The 3/4" style have a better screw assembly and operate so much better.

Al

Friends don't let friends use stamped metal tools sold at clothing stores.


----------



## GeorgeC (Jul 30, 2008)

Anguspapa said:


> I already own 4, 1/2" pipe clamps and a couple of different size pipes for those. But I was wondering how important 3/4" clamps are? I have caught my self needing a couple more clamps lately, so was looking at buying a couple more then the question came to me do I need 3/4". I just find it hard to believe I could bend 1/2" pipe. Thanks
> 
> Eric Williams


All I own are 1/2" pipe clamps. If you are bending those then you are probably tightening the clamp too much.

George


----------



## burkhome (Sep 5, 2010)

1/2 inch clamps work fine but as the old adage says..."bigger is always better"


----------



## Wrangler02 (Apr 15, 2011)

GeorgeC said:


> All I own are 1/2" pipe clamps. If you are bending those then you are probably tightening the clamp too much.
> 
> George


+1. Also I like the lighter weight of the 1/2" clamps.


----------



## GeorgeC (Jul 30, 2008)

burkhome said:


> 1/2 inch clamps work fine but as the old adage says..."bigger is always better"


Why?


----------



## dfox52 (Aug 31, 2013)

All I have are 3/4" clamps. I started out with 6 foot lengths for a project I was doing and the 3/4" was much sturdier than 1/2" The costs difference isn't that much so I just kept adding more 3/4" pipes of various sizes. The 1/2" pipes would probably be fine for short lengths but if you plan on using long lengths of pipe (like 6 feet) I would use 3/4"


----------



## cabinetman (Jul 5, 2007)

burkhome said:


> ..."bigger is always better"





GeorgeC said:


> Why?


.
























.


----------



## Anguspapa (May 4, 2013)

dfox52 said:


> All I have are 3/4" clamps. I started out with 6 foot lengths for a project I was doing and the 3/4" was much sturdier than 1/2" The costs difference isn't that much so I just kept adding more 3/4" pipes of various sizes. The 1/2" pipes would probably be fine for short lengths but if you plan on using long lengths of pipe (like 6 feet) I would use 3/4"
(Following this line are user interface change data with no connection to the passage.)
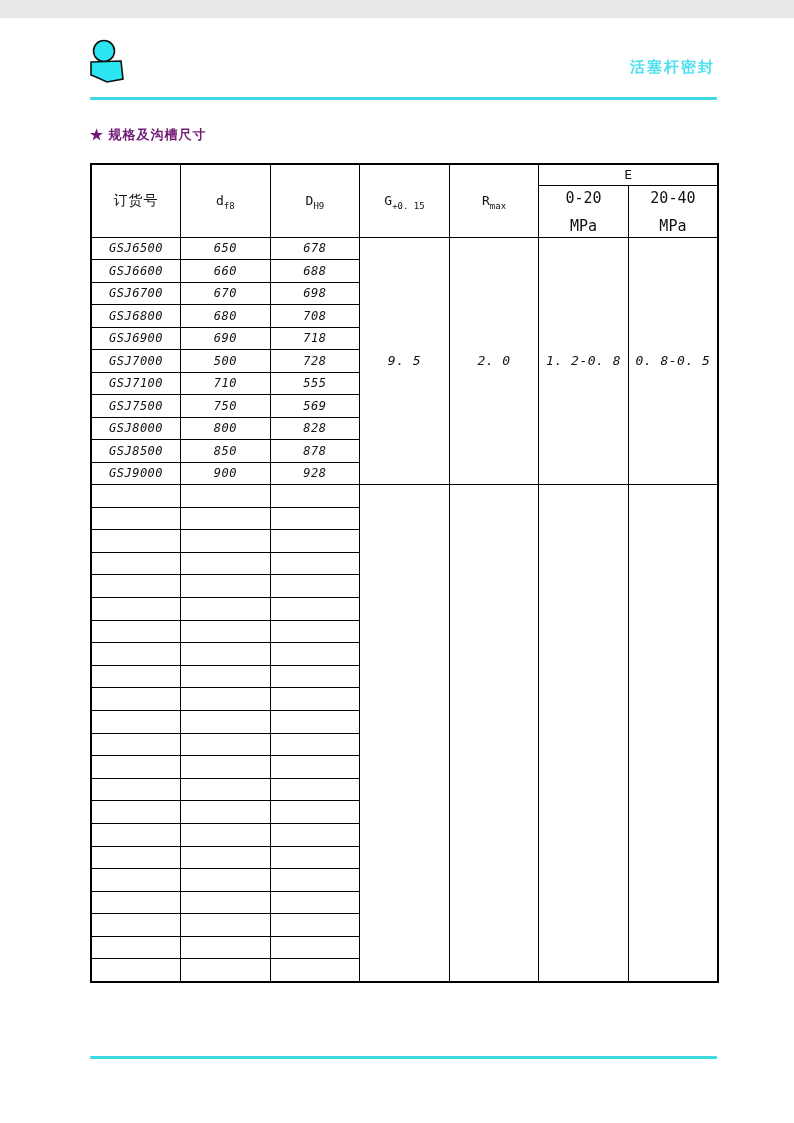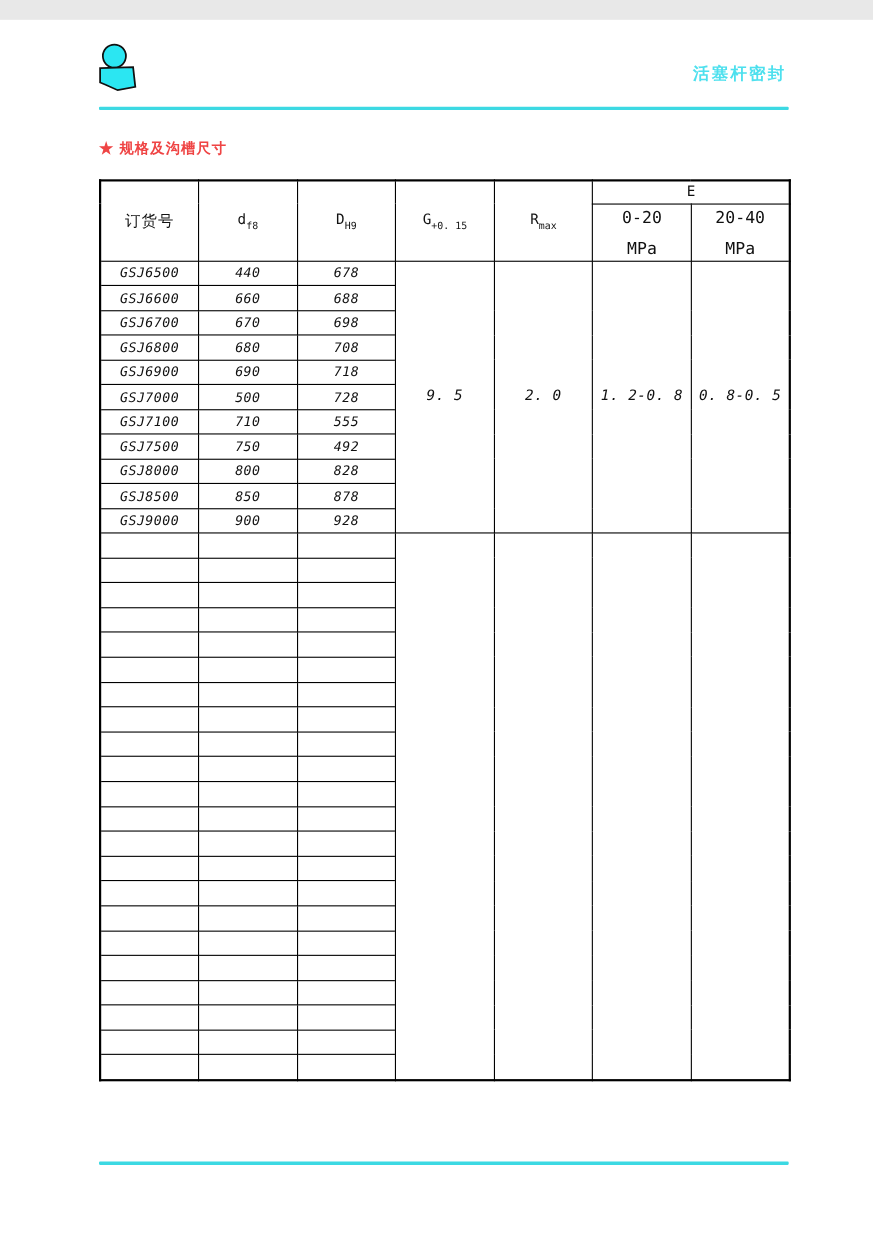"★ 规格及沟槽尺寸" .section-title { color: #ef4444 -> #701a75 }
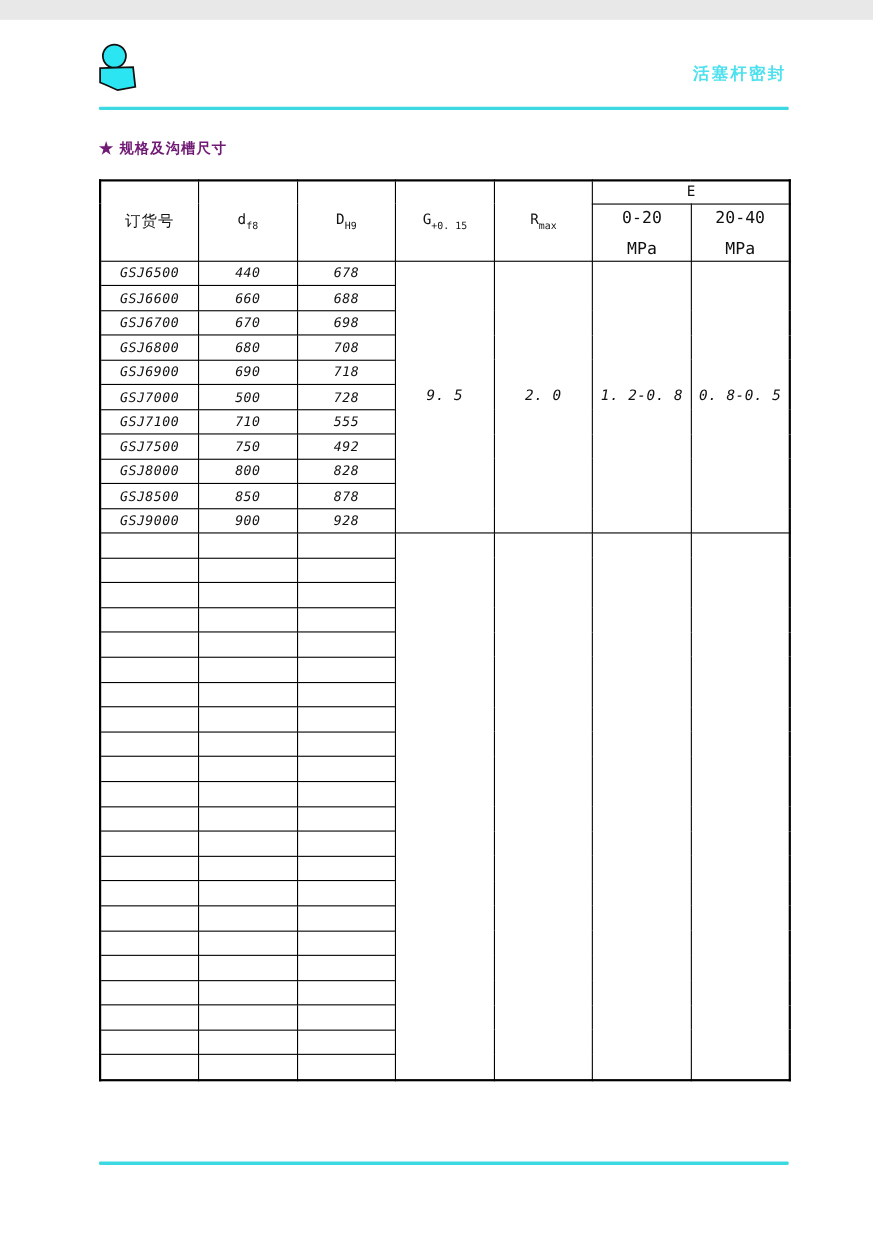"440" td.cell { text: 440 -> 650 }
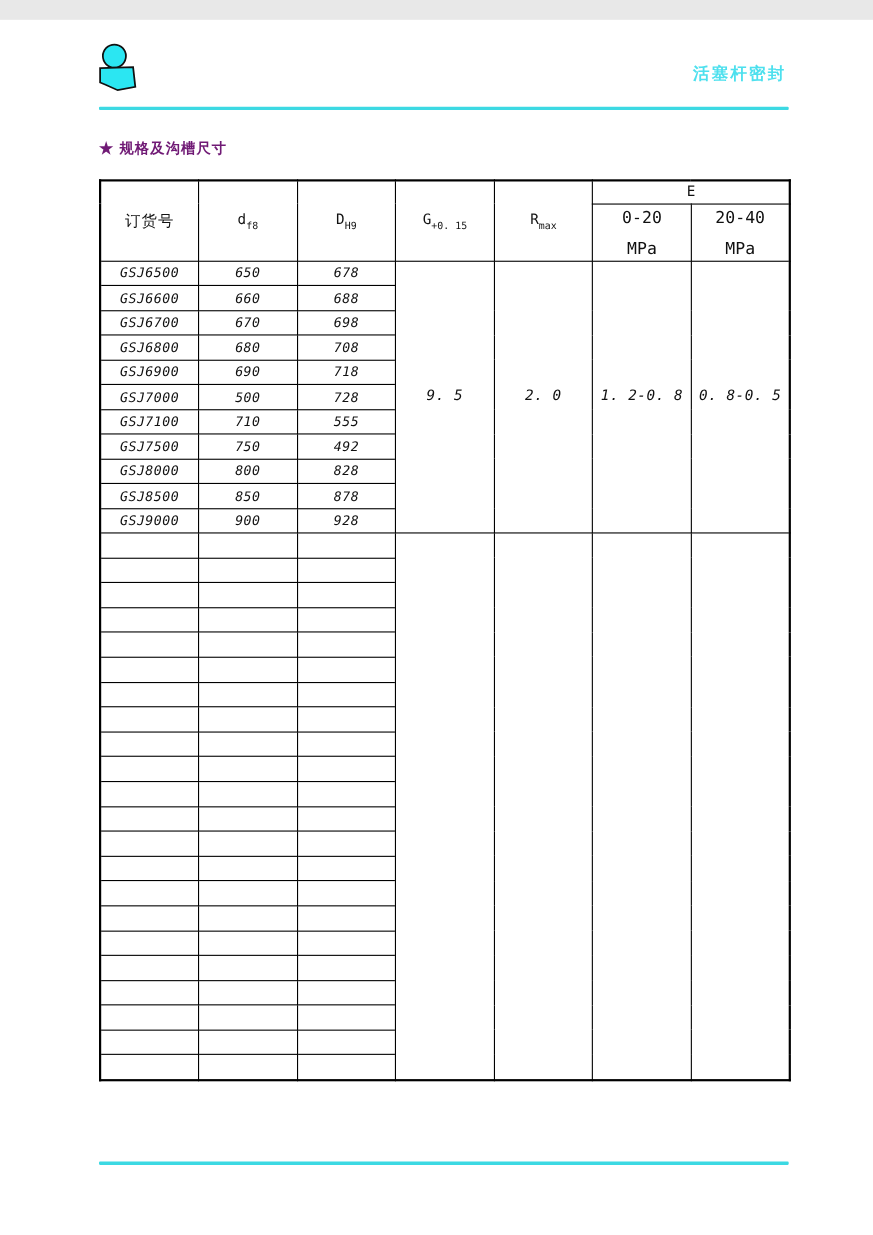"492" td.cell { text: 492 -> 569 }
At this point everything I do is small, I own 4 clamps, and for each of those I own a 2' and 3' peace of pipe ( threaded only on one side, I'm a cheap skate). So after everyone's help I think I'm going to start get 3/4" clamps. Thanks

Eric Williams


----------



## Leo G (Oct 16, 2006)

All I have is 1/2" clamps. Lots of them. The only advantage a 3/4" clamp has it slightly taller jaws.


----------



## Al B Thayer (Dec 10, 2011)

Leo G said:


> All I have is 1/2" clamps. Lots of them. The only advantage a 3/4" clamp has it slightly taller jaws.


 And a far better crank.

Al

Friends don't let friends use stamped metal tools sold at clothing stores.


----------



## Leo G (Oct 16, 2006)

Al B Thayer said:


> And a far better crank.
> 
> Al
> 
> Friends don't let friends use stamped metal tools sold at clothing stores.


I consider the 1/2" crank better. The 3/4" is fixed and when you put clamps close together they knock and you can't continue to turn them. With the 1/2" they are the slide through and you can put them side by side and touching and still crank them. 

This works when you are trying to balance the panel by putting a clamp on top and bottom at the end of the board.


----------



## Al B Thayer (Dec 10, 2011)

Leo G said:


> I consider the 1/2" crank better. The 3/4" is fixed and when you put clamps close together they knock and you can't continue to turn them. With the 1/2" they are the slide through and you can put them side by side and touching and still crank them.
> 
> This works when you are trying to balance the panel by putting a clamp on top and bottom at the end of the board.


Well that is something to consider.

Al

Friends don't let friends use stamped metal tools sold at clothing stores.


----------



## Rob Brown (Jul 7, 2009)

*pipe clamps*

I prefer 3/4 inch pipes , but I do have some 1/2 also. I always alternate sides of the glue up for either size, just in case there is any flexing of the pipe, there will be an opposing flex from the other side to help keep things square.


----------